From 25565b2410e738ca57f09691a98e6ca38ee2acbf Mon Sep 17 00:00:00 2001
From: wozeparrot <wozeparrot@gmail.com>
Date: Sun, 22 Feb 2026 21:47:36 -0800
Subject: [PATCH] fa: test for mp (#14907)

---
 extra/thunder/amd/fa.py      | 35 +++++++++++++++-----------
 test/testextra/test_hk_fa.py | 49 +++++++++++++++++++++++++++++++++++-
 2 files changed, 69 insertions(+), 15 deletions(-)

diff --git a/extra/thunder/amd/fa.py b/extra/thunder/amd/fa.py
index 698f6d1b7a..e9501d9a82 100644
--- a/extra/thunder/amd/fa.py
+++ b/extra/thunder/amd/fa.py
@@ -11,7 +11,8 @@ from tinygrad.uop.ops import UOp, Ops, KernelInfo
 def _sharded_empty(shape:Tensor, ref:Tensor, axis:int|None, dtype:DTypeLike|None=None) -> Tensor:
   dtype = dtype or ref.dtype
   if not isinstance(ref.device, tuple): return Tensor.empty(*shape, dtype=dtype, device=ref.device)
-  shape = tuple(s // len(ref.device) if i == ref.uop.axis else s for i, s in enumerate(shape))
+  shard_axis = ref.uop.axis if axis is None else axis
+  shape = tuple(s // len(ref.device) if i == shard_axis else s for i, s in enumerate(shape))
   axis = ref.uop.axis if axis is None else axis
   return Tensor(Tensor.empty(*shape, dtype=dtype, device=ref.device).uop.multi(axis), dtype=dtype, device=ref.device)
 
@@ -29,34 +30,40 @@ def flash_attention(xq, xk, xv, attn_mask:Tensor|None=None, is_causal:bool=False
   assert D == 128, "only D=128 supported"
 
   num_devices = len(xq.device) if isinstance(xq.device, tuple) else 1
-  B_local = B // num_devices
-  if DEBUG >= 2: print(f"Flash Attention {B=} {B_local=} {N=} {H=} {H_KV=} {D=}")

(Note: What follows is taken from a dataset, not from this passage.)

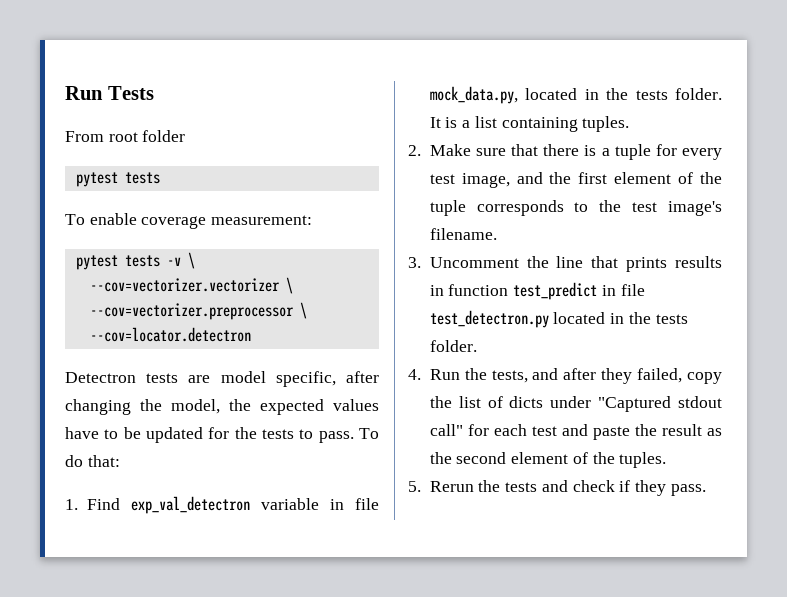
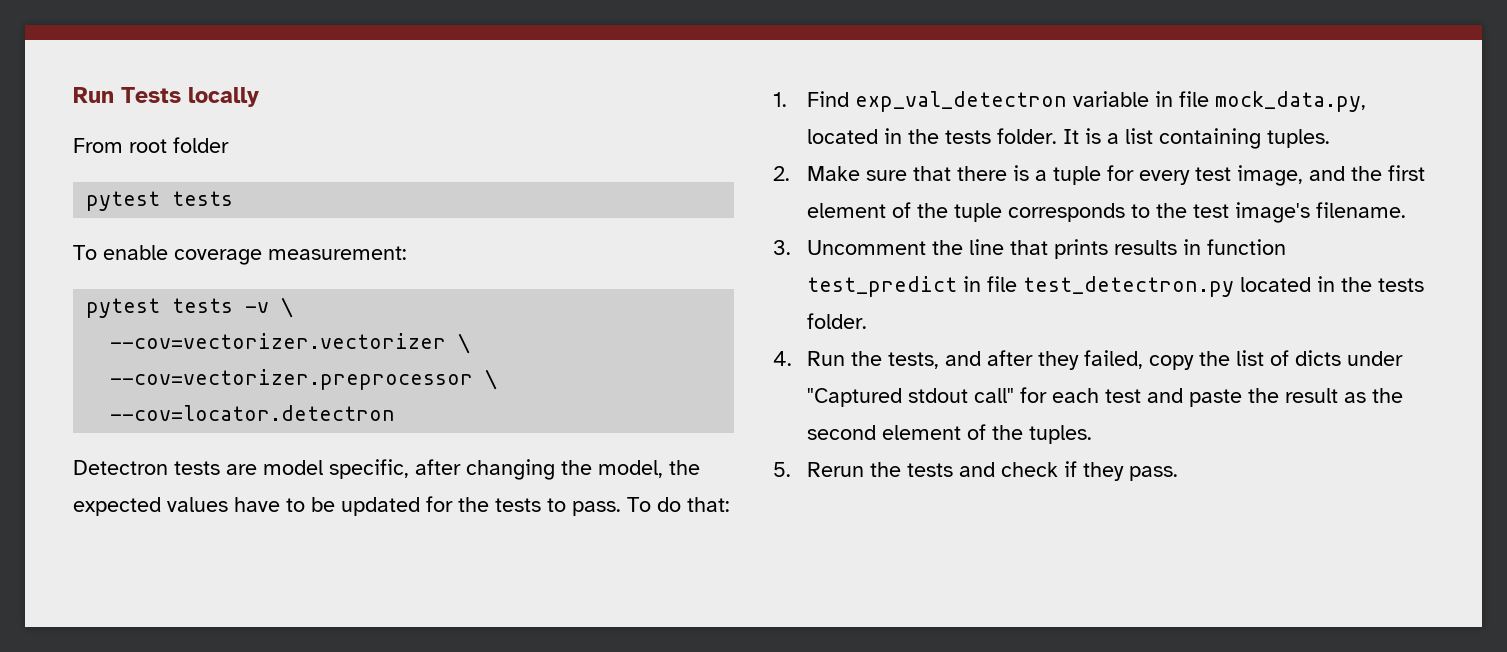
- Run Tests
+ Run Tests locally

+  is_dp = xq.uop.axis == 0
+  is_mp = xq.uop.axis == 2
+  B_local = B // num_devices if is_dp else B
+  H_local = H // num_devices if is_mp else H
+  H_KV_local = H_KV // num_devices if is_mp else H_KV
+  shard_axis = 0 if is_dp else 2 if is_mp else None
+  shard_axis_t = 0 if is_dp else 1 if is_mp else None
+  if DEBUG >= 2: print(f"Flash Attention {B=} {B_local=} {N=} {H=} {H_local=} {H_KV=} {H_KV_local=} {D=} on {num_devices} devices, {'DP' if is_dp else 'MP' if is_mp else 'no sharding'}")
 
   single_device = xq.device[0] if isinstance(xq.device, tuple) else xq.device
   arch = Device[single_device].renderer.arch
 
-  attn = _sharded_empty_like(xq, axis=0)
-  l_vec = _sharded_empty((B, H, 1, N), xq, axis=0, dtype=dtypes.float32)

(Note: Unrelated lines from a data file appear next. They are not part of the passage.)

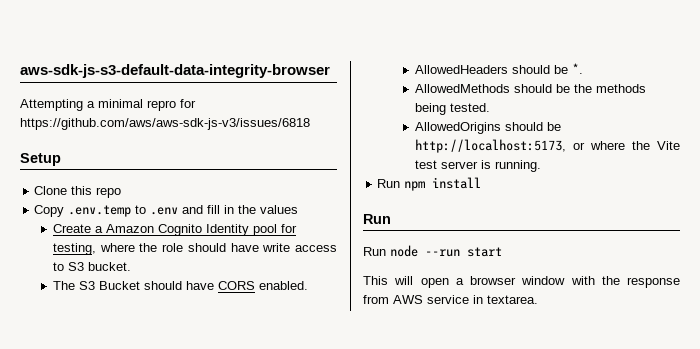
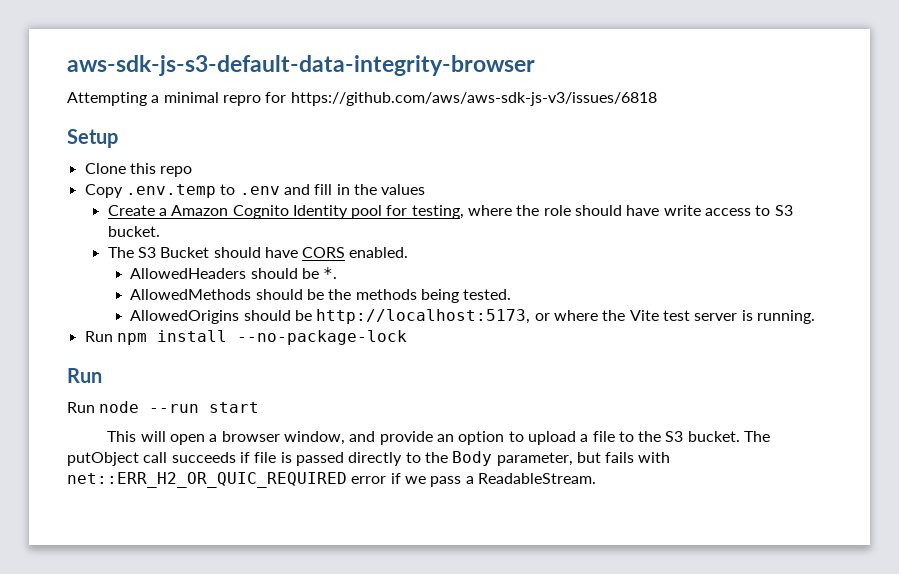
- Run npm install
+ Run npm install --no-package-lock
- This will open a browser window with the response from AWS service in textarea.
+ This will open a browser window, and provide an option to upload a file to the S3 bucket. The putObject call succeeds if file is passed directly to the Body parameter, but fails with net::ERR_H2_OR_QUIC_REQUIRED error if we pass a ReadableStream.

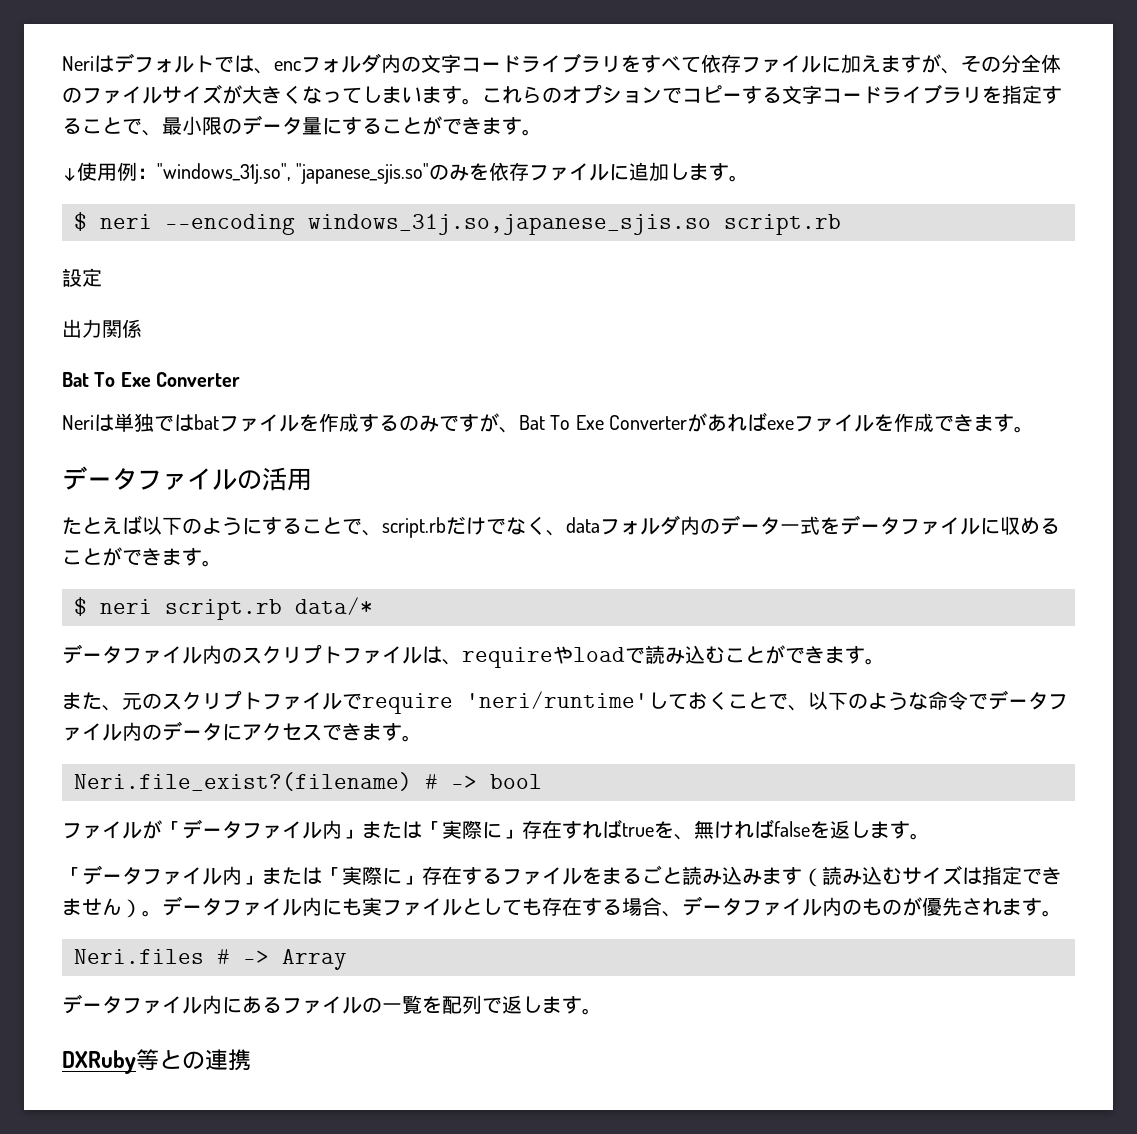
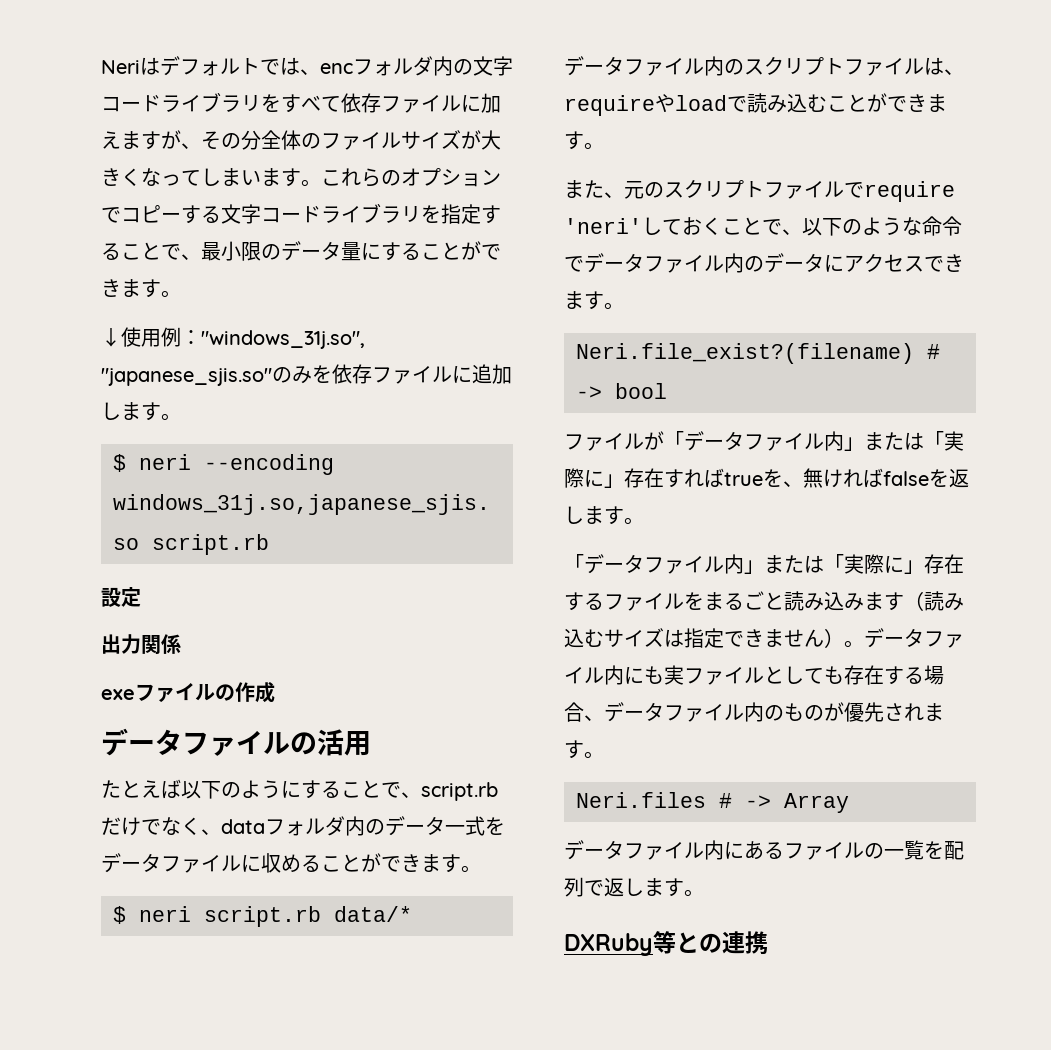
  出力関係
- Bat To Exe Converter
- Neriは単独ではbatファイルを作成するのみですが、Bat To Exe Converterがあればexeファイルを作成できます。
+ exeファイルの作成
- また、元のスクリプトファイルでrequire 'neri/runtime'しておくことで、以下のような命令でデータファイル内のデータにアクセスできます。
+ また、元のスクリプトファイルでrequire 'neri'しておくことで、以下のような命令でデータファイル内のデータにアクセスできます。

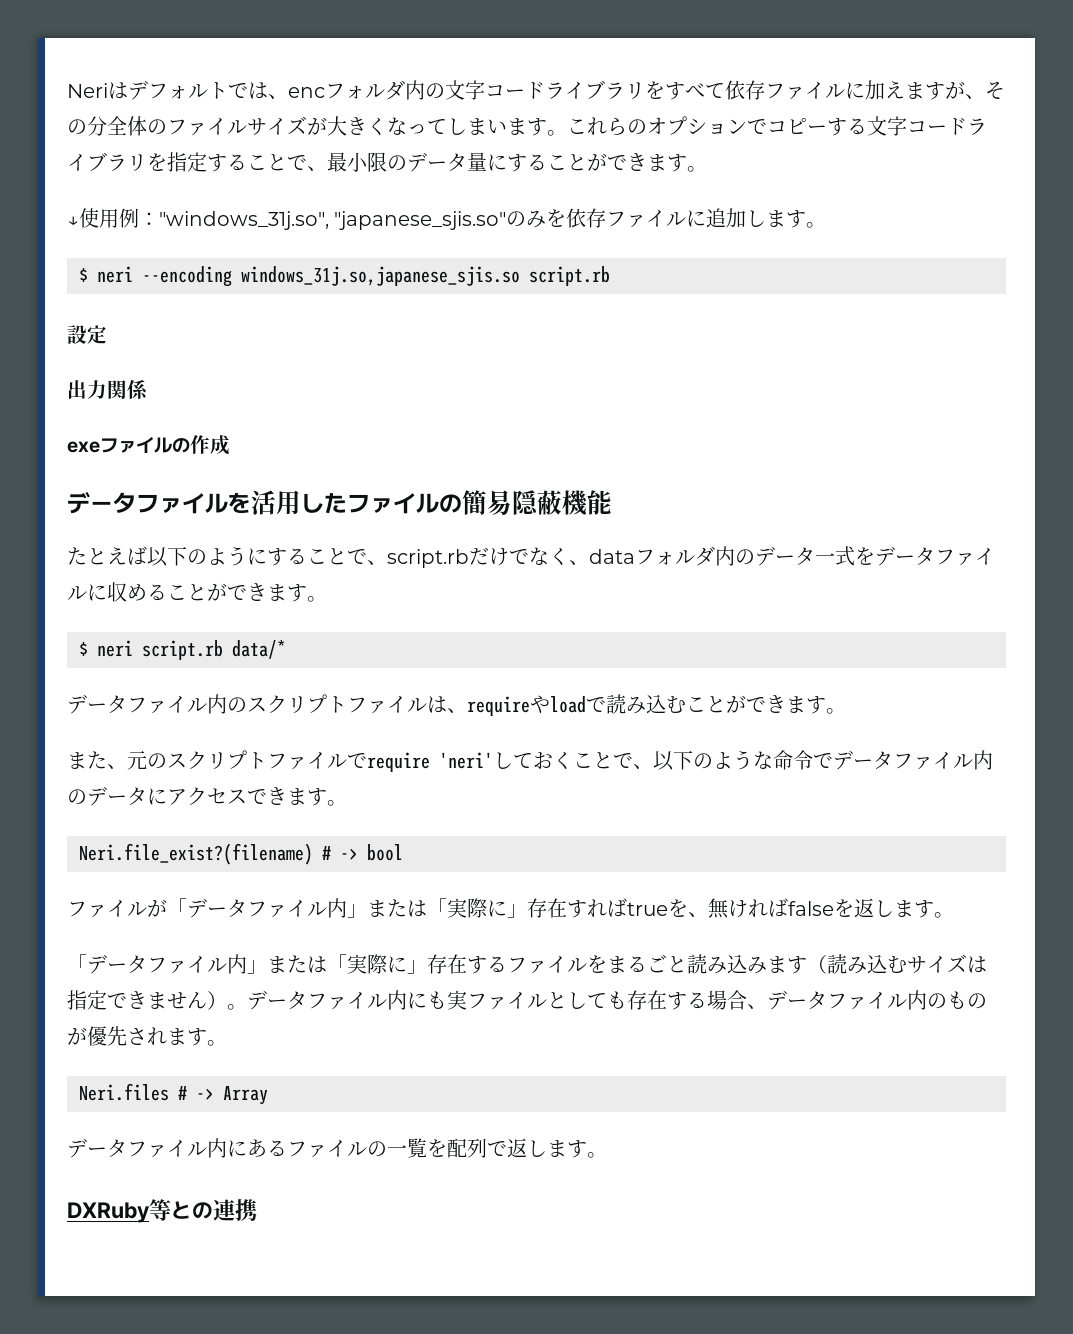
- データファイルの活用
+ データファイルを活用したファイルの簡易隠蔽機能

+  attn = _sharded_empty_like(xq, axis=shard_axis)
+  l_vec = _sharded_empty((B, H, 1, N), xq, dtype=dtypes.float32, axis=shard_axis_t)
 
   def grad(dou:UOp, _) -> tuple[None, None, UOp, UOp, UOp]:
     do = Tensor(dou, device=dou.device)
-    dq_in = _sharded_empty((B, H, N, D), xq, axis=0)
-    dq = _sharded_empty_like(xq, axis=0)

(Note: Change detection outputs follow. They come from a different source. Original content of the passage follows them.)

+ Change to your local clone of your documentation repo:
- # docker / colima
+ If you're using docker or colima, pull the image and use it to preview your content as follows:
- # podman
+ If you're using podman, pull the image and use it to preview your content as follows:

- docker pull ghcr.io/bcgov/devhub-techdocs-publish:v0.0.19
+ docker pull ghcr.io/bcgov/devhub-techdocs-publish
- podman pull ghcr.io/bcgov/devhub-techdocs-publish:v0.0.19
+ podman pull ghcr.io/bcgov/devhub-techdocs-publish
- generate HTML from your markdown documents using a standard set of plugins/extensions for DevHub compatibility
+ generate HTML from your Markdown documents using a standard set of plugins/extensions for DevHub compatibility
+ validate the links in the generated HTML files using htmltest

-    dk = _sharded_empty_like(xk, axis=0)
-    dv = _sharded_empty_like(xv, axis=0)
+    dq_in = _sharded_empty((B, H, N, D), xq, axis=shard_axis_t)
+    dq = _sharded_empty_like(xq, axis=shard_axis)
+    dk = _sharded_empty_like(xk, axis=shard_axis)
+    dv = _sharded_empty_like(xv, axis=shard_axis)
 
     # delta_vec = (do * attn).sum(-1, dtype=dtypes.float32).transpose(1, 2).unsqueeze(-2).detach()
-    delta_vec = _sharded_empty((B, H, 1, N), xq, axis=0, dtype=dtypes.float32)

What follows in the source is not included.